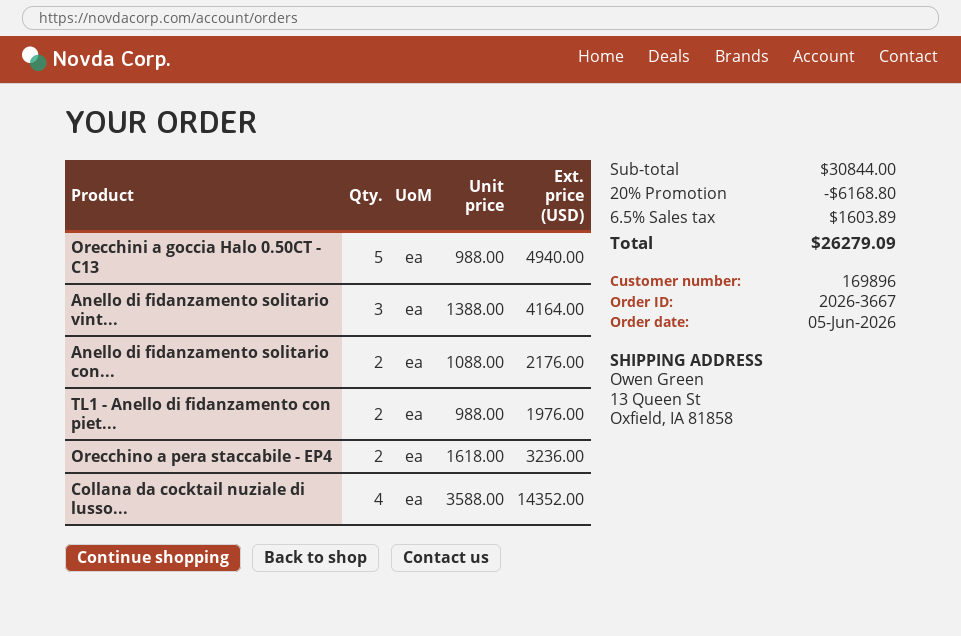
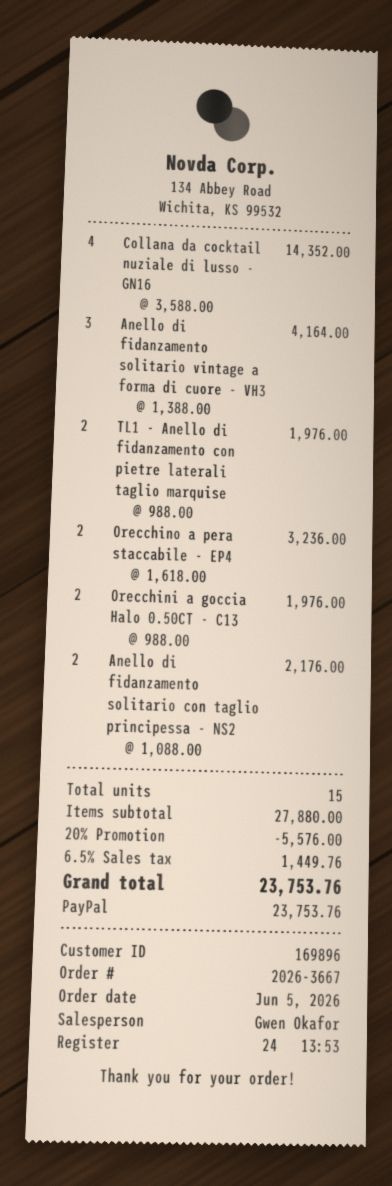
Orecchini a goccia Halo 0.50CT - C13: 5 x 988.00 = 4940.00 -> 2 x 988.00 = 1976.00
subtotal: 30844.00 -> 27880.00
discount: 20% = 6168.80 -> 20% = 5576.00
tax: 6.5% = 1603.89 -> 6.5% = 1449.76
total: 26279.09 -> 23753.76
★ ★ ★ ★
Exactly as written, reproduce all of the entries while dropping the pictures.

OUTPUT BELOW:
Orecchini a goccia Halo 0.50CT - C13: 5 x 988.00 = 4940.00 -> 2 x 988.00 = 1976.00
subtotal: 30844.00 -> 27880.00
discount: 20% = 6168.80 -> 20% = 5576.00
tax: 6.5% = 1603.89 -> 6.5% = 1449.76
total: 26279.09 -> 23753.76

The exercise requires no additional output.